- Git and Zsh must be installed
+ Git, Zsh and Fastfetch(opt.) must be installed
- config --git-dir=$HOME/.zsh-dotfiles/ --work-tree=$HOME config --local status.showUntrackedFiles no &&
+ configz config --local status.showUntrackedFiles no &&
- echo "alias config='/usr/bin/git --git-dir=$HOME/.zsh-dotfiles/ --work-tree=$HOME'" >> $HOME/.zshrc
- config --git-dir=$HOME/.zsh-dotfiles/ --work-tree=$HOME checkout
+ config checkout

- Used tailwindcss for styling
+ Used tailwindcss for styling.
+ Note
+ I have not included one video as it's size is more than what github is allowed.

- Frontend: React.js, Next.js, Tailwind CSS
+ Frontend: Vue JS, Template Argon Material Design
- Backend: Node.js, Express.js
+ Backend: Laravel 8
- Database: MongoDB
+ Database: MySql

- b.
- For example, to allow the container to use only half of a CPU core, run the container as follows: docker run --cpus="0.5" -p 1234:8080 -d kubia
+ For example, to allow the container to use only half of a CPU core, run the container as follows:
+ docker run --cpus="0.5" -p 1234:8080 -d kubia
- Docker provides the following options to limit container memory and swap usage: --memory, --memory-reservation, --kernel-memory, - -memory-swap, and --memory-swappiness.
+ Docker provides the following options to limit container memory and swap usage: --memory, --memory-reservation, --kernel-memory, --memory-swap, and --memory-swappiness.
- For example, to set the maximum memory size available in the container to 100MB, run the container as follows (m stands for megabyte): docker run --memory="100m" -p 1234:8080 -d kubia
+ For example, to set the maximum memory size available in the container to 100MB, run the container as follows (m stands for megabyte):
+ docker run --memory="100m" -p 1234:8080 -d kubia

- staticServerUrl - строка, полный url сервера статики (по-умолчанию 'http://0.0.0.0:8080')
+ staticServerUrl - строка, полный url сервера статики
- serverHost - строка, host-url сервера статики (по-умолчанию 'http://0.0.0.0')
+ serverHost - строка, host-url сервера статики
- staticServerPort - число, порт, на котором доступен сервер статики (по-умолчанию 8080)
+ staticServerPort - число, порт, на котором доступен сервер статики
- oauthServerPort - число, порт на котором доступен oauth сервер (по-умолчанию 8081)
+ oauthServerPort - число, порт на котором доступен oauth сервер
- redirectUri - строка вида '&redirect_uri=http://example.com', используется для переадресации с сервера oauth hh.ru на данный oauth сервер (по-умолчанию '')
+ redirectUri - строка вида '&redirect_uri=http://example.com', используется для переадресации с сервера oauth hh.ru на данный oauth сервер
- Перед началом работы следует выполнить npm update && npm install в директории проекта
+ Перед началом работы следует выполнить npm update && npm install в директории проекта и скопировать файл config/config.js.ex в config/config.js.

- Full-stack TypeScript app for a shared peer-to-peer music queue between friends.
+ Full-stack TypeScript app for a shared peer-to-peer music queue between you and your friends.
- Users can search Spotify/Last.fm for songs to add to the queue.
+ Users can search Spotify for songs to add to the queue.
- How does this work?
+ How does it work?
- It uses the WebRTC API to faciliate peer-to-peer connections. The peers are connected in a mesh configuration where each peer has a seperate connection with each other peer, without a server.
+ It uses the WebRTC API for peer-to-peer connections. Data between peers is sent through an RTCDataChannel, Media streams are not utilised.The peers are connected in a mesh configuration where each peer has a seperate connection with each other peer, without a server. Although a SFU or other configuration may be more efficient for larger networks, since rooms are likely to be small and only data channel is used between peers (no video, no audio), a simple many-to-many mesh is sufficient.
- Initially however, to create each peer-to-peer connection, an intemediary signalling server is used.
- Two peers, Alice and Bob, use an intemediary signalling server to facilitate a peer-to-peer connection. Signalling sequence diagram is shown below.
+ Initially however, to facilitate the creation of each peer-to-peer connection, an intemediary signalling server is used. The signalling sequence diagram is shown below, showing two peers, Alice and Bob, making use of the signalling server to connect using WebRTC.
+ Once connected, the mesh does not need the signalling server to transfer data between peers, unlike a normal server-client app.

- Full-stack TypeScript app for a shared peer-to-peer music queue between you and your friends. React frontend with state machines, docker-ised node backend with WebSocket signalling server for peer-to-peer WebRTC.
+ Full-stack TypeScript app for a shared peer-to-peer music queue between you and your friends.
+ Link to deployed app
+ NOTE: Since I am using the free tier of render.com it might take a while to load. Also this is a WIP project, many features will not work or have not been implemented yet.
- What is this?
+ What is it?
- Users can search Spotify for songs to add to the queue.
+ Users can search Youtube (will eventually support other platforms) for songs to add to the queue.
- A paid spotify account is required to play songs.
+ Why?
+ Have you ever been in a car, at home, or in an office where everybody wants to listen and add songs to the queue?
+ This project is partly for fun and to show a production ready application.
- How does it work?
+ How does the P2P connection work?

WORK TO BE COMPLETED | Output the line containing "- Users can search Spotify for" and each line after it through the close of the entries, unchanged and with no other lines.

SOLUTION BELOW |
- Users can search Spotify for songs to add to the queue.
+ Users can search Youtube (will eventually support other platforms) for songs to add to the queue.
- A paid spotify account is required to play songs.
+ Why?
+ Have you ever been in a car, at home, or in an office where everybody wants to listen and add songs to the queue?
+ This project is partly for fun and to show a production ready application.
- How does it work?
+ How does the P2P connection work?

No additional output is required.